1. Data science heavily uses new statistical science

But the new statistical science in question is not regarded as statistics, by many statisticians. I don't know how to call it, "new statistical science" is a misnomer, because it is not all that novel. And it is regarded by statisticians as dirty data processing, not elegant statistics.

It contains topics such as

• Hidden decision trees: blending multiple simple scoring/clustering engines to take advantage of sparsity in big data
• Predictive power for data reduction and feature selection
• Combinatorial feature selection
• Jackknife regression: unites hundreds of confusing regression methods, providing a simple, easy-to-interpret, robust predictive technique based on approximate, low-dimensional solutions, avoiding the curse of dimensionality, avoiding over-fitting, and providing slightly biased estimates (a terrible sin for statisticians!)
• Random numbers: new kind of simulators of high quality, and non-periodic
• Pattern recognition: detection of structures and signal, identifying true signal in an ocean of spurious correlations
• Clustering big data without using n x n matrices, but using hash tables and Map-Reduce
• Real time architectures for predictive modeling
• Model-free confidence intervals based on statistics computed across multiple similar data bins
• Synthetic metrics such as bumpiness coefficient, or scale-independent variance (another big sin for statisticians!)
• Data bucketization, interpolation and extrapolations at the bucket level

I have sometimes used the word rebel statistics  to describe these methods.

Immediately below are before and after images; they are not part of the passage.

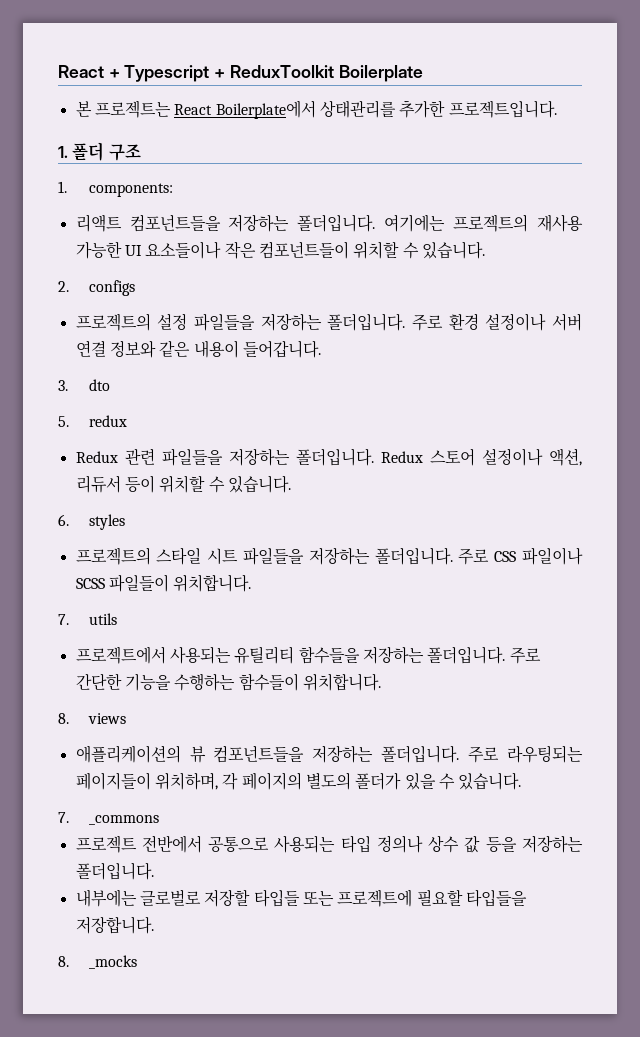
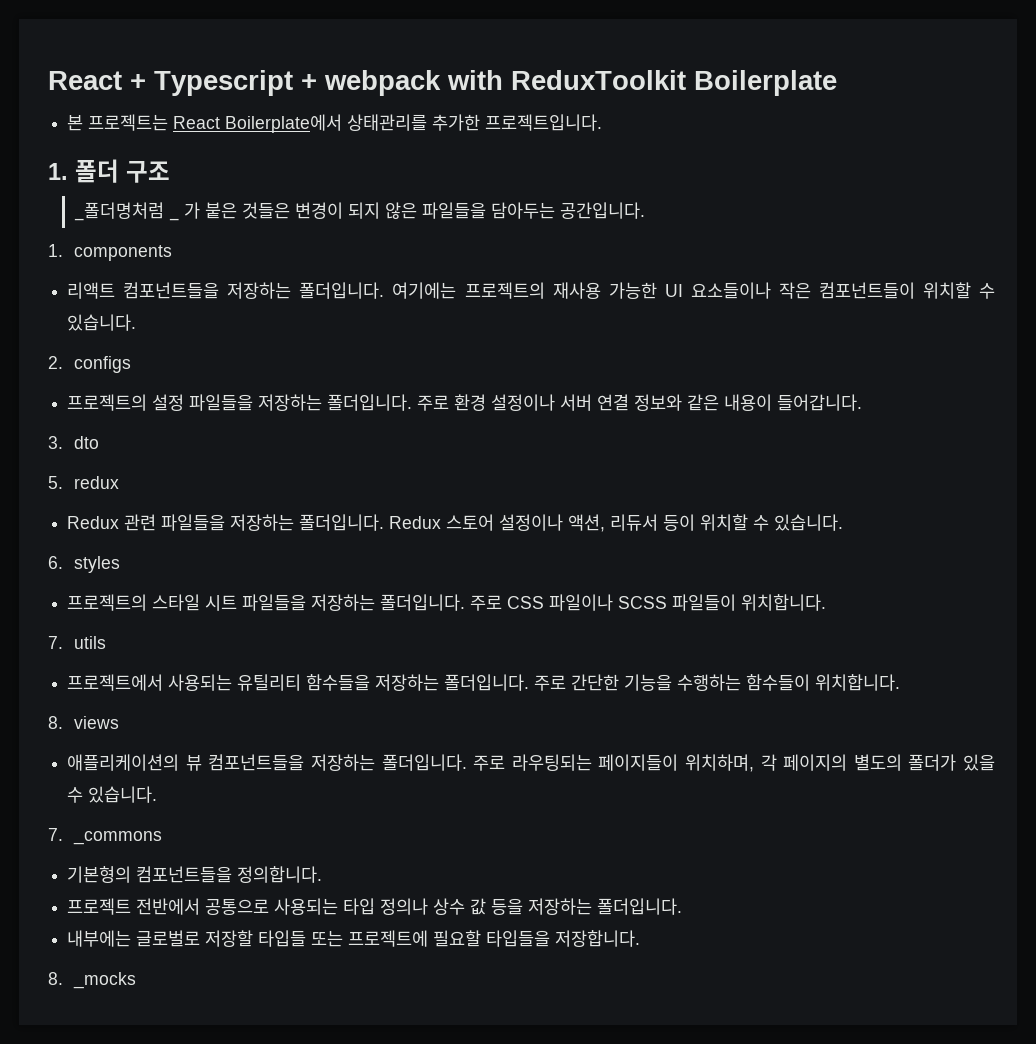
- React + Typescript + ReduxToolkit Boilerplate
+ React + Typescript + webpack with ReduxToolkit Boilerplate
- 1. components:
+ _폴더명처럼 _ 가 붙은 것들은 변경이 되지 않은 파일들을 담아두는 공간입니다.
+ 1. components
+ 기본형의 컴포넌트들을 정의합니다.

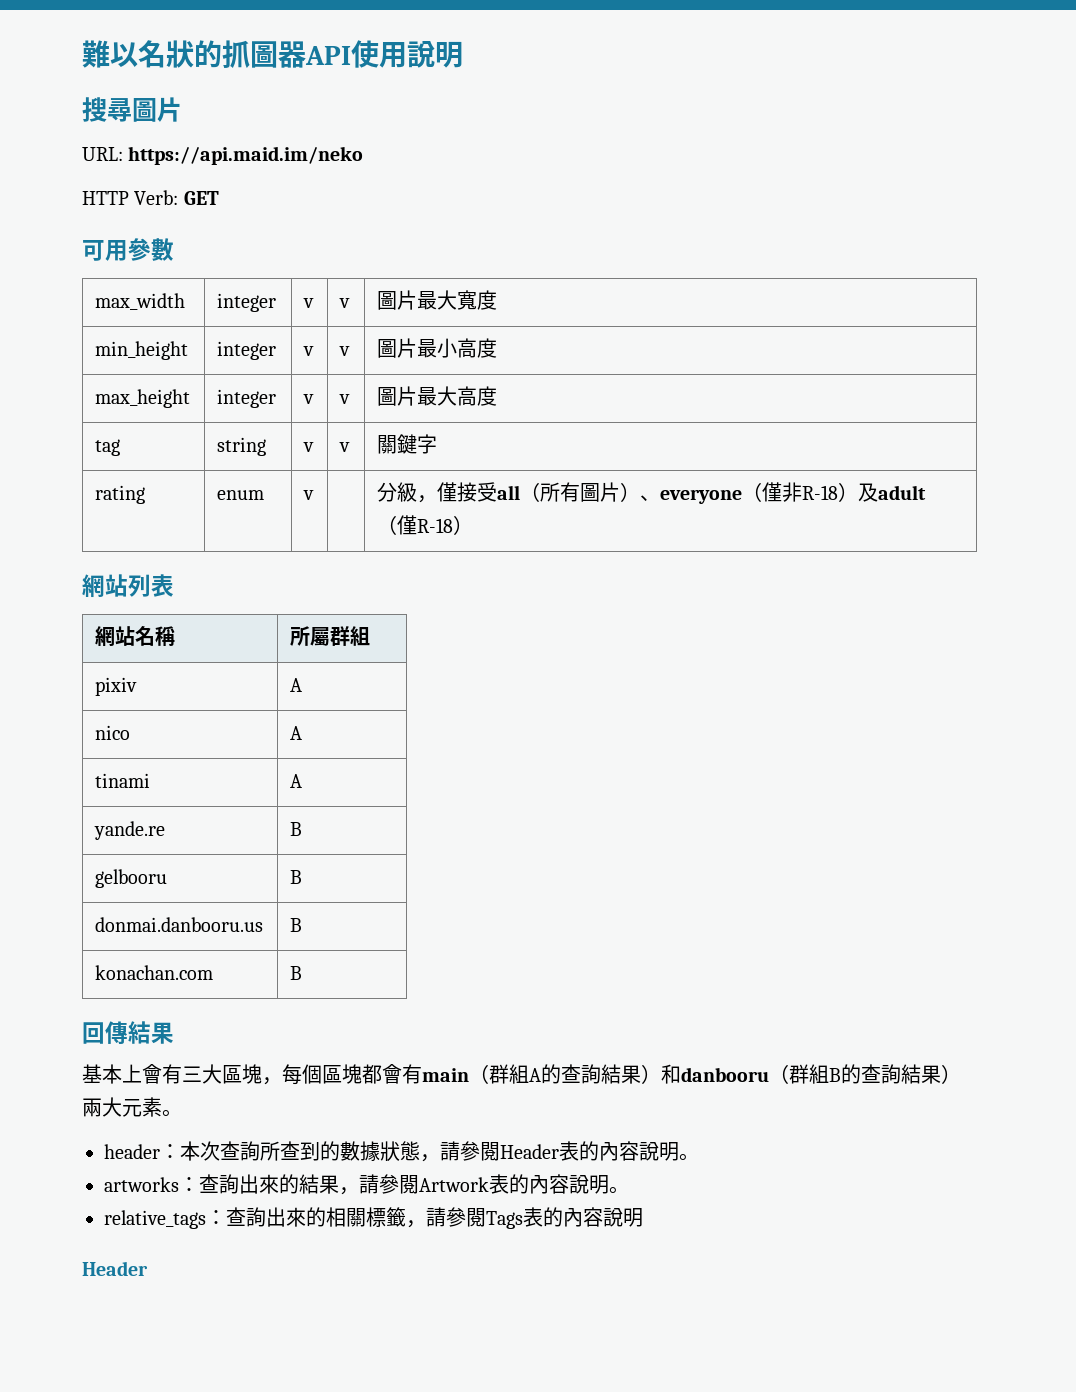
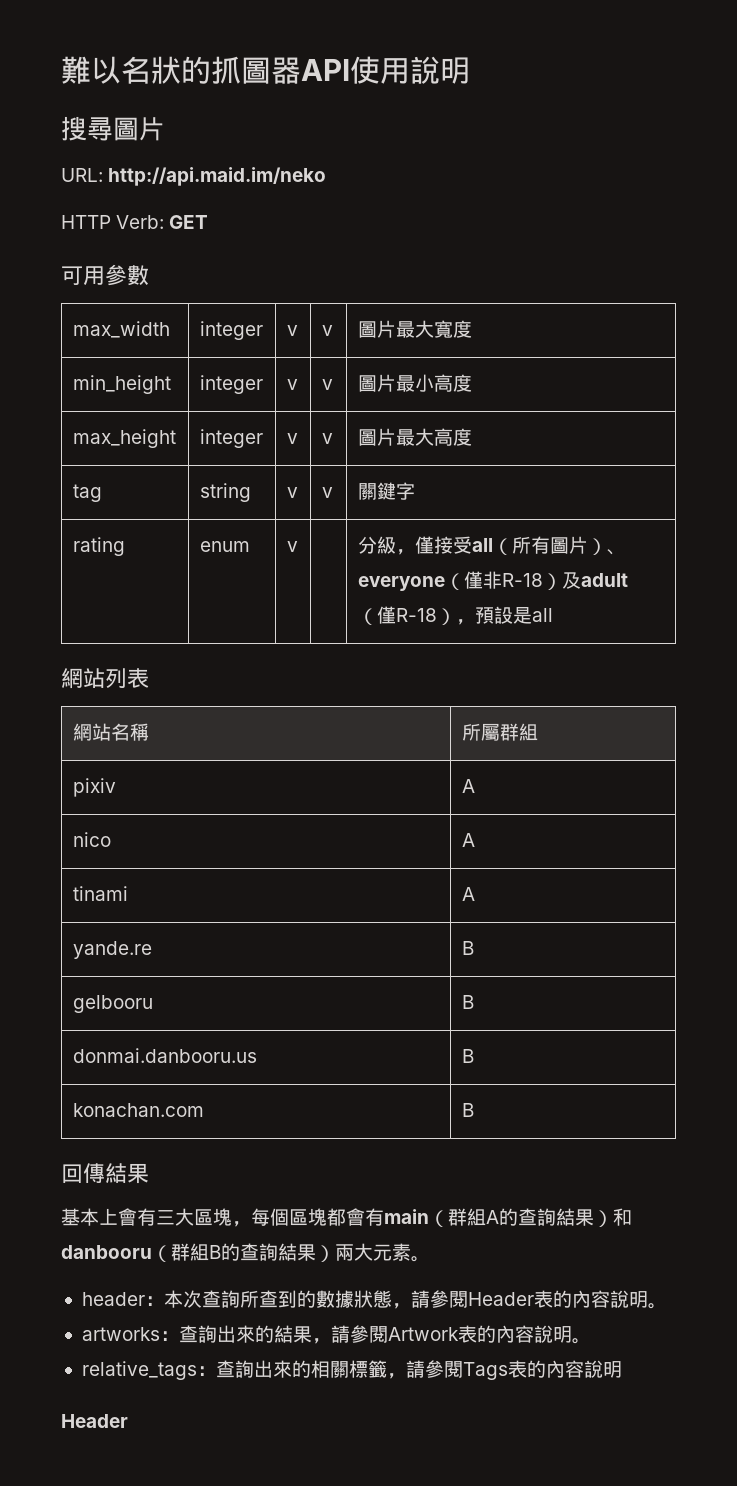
- URL: https://api.maid.im/neko
+ URL: http://api.maid.im/neko
- rating | enum | v | | 分級，僅接受all（所有圖片）、everyone（僅非R-18）及adult（僅R-18）
+ rating | enum | v | | 分級，僅接受all（所有圖片）、everyone（僅非R-18）及adult（僅R-18），預設是all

While I consider these topics to be statistical science (I contributed to many of them myself, and my background is in computational statistics), most statisticians I talked to do not see it as statistical science. And calling this stuff statistics only creates confusion, especially for hiring managers.

Some people call it statistical learning. One of the precursors of this type of methods is Trevor Hastie who wrote one of the first data science books, called The Elements of Statistical Learning.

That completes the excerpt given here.